Provided entries START

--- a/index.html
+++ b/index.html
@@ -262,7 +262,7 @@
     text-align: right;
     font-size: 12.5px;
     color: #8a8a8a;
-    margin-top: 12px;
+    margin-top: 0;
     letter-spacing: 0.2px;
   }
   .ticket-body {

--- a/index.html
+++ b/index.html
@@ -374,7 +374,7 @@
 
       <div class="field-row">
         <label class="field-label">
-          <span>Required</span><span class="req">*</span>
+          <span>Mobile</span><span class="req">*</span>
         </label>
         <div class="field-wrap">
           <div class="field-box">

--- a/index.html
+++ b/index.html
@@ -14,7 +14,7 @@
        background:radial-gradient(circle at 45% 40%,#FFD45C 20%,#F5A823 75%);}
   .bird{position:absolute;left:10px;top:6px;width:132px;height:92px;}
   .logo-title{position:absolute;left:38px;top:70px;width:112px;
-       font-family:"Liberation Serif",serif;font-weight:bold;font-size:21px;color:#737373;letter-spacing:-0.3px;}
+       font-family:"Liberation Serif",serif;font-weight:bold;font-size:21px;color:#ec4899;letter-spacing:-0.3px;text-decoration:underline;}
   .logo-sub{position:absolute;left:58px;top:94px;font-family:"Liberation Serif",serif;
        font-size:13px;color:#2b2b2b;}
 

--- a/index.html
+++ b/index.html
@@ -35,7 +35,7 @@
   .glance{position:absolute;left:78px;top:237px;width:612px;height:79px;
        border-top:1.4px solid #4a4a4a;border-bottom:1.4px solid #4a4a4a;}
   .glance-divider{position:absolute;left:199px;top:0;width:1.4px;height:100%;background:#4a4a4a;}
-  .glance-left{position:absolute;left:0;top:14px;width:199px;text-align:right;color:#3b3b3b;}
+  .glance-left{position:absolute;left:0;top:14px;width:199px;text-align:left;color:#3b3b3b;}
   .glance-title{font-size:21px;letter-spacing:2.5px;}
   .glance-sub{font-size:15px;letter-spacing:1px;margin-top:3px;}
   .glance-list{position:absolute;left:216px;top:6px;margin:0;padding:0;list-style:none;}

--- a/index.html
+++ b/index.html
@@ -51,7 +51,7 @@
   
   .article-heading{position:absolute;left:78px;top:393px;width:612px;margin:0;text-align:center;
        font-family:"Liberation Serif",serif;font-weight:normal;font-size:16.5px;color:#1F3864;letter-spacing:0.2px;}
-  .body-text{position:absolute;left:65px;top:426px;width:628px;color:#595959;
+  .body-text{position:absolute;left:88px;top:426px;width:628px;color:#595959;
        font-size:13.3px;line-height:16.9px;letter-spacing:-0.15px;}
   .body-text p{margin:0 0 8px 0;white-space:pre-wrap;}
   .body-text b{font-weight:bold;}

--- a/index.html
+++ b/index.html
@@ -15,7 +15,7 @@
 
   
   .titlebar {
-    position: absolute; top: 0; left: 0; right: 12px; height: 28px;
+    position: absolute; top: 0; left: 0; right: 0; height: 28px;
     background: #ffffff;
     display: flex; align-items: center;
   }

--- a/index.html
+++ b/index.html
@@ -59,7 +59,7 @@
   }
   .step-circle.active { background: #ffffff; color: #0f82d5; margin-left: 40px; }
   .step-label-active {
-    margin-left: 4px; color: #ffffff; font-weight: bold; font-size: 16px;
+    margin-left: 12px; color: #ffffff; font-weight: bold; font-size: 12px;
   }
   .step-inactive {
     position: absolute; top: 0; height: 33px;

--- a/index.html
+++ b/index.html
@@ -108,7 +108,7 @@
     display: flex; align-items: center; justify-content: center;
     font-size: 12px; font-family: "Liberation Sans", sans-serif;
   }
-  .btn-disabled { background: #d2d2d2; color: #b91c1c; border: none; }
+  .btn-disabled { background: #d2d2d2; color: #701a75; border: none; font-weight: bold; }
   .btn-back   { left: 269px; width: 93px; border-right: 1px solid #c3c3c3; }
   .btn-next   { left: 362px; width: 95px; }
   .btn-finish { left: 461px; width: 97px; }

Provided entries END

● What you are asked to do
Retype the entire listing without altering anything.

● Response to this exercise
--- a/index.html
+++ b/index.html
@@ -262,7 +262,7 @@
     text-align: right;
     font-size: 12.5px;
     color: #8a8a8a;
-    margin-top: 12px;
+    margin-top: 0;
     letter-spacing: 0.2px;
   }
   .ticket-body {

--- a/index.html
+++ b/index.html
@@ -374,7 +374,7 @@
 
       <div class="field-row">
         <label class="field-label">
-          <span>Required</span><span class="req">*</span>
+          <span>Mobile</span><span class="req">*</span>
         </label>
         <div class="field-wrap">
           <div class="field-box">

--- a/index.html
+++ b/index.html
@@ -14,7 +14,7 @@
        background:radial-gradient(circle at 45% 40%,#FFD45C 20%,#F5A823 75%);}
   .bird{position:absolute;left:10px;top:6px;width:132px;height:92px;}
   .logo-title{position:absolute;left:38px;top:70px;width:112px;
-       font-family:"Liberation Serif",serif;font-weight:bold;font-size:21px;color:#737373;letter-spacing:-0.3px;}
+       font-family:"Liberation Serif",serif;font-weight:bold;font-size:21px;color:#ec4899;letter-spacing:-0.3px;text-decoration:underline;}
   .logo-sub{position:absolute;left:58px;top:94px;font-family:"Liberation Serif",serif;
        font-size:13px;color:#2b2b2b;}
 

--- a/index.html
+++ b/index.html
@@ -35,7 +35,7 @@
   .glance{position:absolute;left:78px;top:237px;width:612px;height:79px;
        border-top:1.4px solid #4a4a4a;border-bottom:1.4px solid #4a4a4a;}
   .glance-divider{position:absolute;left:199px;top:0;width:1.4px;height:100%;background:#4a4a4a;}
-  .glance-left{position:absolute;left:0;top:14px;width:199px;text-align:right;color:#3b3b3b;}
+  .glance-left{position:absolute;left:0;top:14px;width:199px;text-align:left;color:#3b3b3b;}
   .glance-title{font-size:21px;letter-spacing:2.5px;}
   .glance-sub{font-size:15px;letter-spacing:1px;margin-top:3px;}
   .glance-list{position:absolute;left:216px;top:6px;margin:0;padding:0;list-style:none;}

--- a/index.html
+++ b/index.html
@@ -51,7 +51,7 @@
   
   .article-heading{position:absolute;left:78px;top:393px;width:612px;margin:0;text-align:center;
        font-family:"Liberation Serif",serif;font-weight:normal;font-size:16.5px;color:#1F3864;letter-spacing:0.2px;}
-  .body-text{position:absolute;left:65px;top:426px;width:628px;color:#595959;
+  .body-text{position:absolute;left:88px;top:426px;width:628px;color:#595959;
        font-size:13.3px;line-height:16.9px;letter-spacing:-0.15px;}
   .body-text p{margin:0 0 8px 0;white-space:pre-wrap;}
   .body-text b{font-weight:bold;}

--- a/index.html
+++ b/index.html
@@ -15,7 +15,7 @@
 
   
   .titlebar {
-    position: absolute; top: 0; left: 0; right: 12px; height: 28px;
+    position: absolute; top: 0; left: 0; right: 0; height: 28px;
     background: #ffffff;
     display: flex; align-items: center;
   }

--- a/index.html
+++ b/index.html
@@ -59,7 +59,7 @@
   }
   .step-circle.active { background: #ffffff; color: #0f82d5; margin-left: 40px; }
   .step-label-active {
-    margin-left: 4px; color: #ffffff; font-weight: bold; font-size: 16px;
+    margin-left: 12px; color: #ffffff; font-weight: bold; font-size: 12px;
   }
   .step-inactive {
     position: absolute; top: 0; height: 33px;

--- a/index.html
+++ b/index.html
@@ -108,7 +108,7 @@
     display: flex; align-items: center; justify-content: center;
     font-size: 12px; font-family: "Liberation Sans", sans-serif;
   }
-  .btn-disabled { background: #d2d2d2; color: #b91c1c; border: none; }
+  .btn-disabled { background: #d2d2d2; color: #701a75; border: none; font-weight: bold; }
   .btn-back   { left: 269px; width: 93px; border-right: 1px solid #c3c3c3; }
   .btn-next   { left: 362px; width: 95px; }
   .btn-finish { left: 461px; width: 97px; }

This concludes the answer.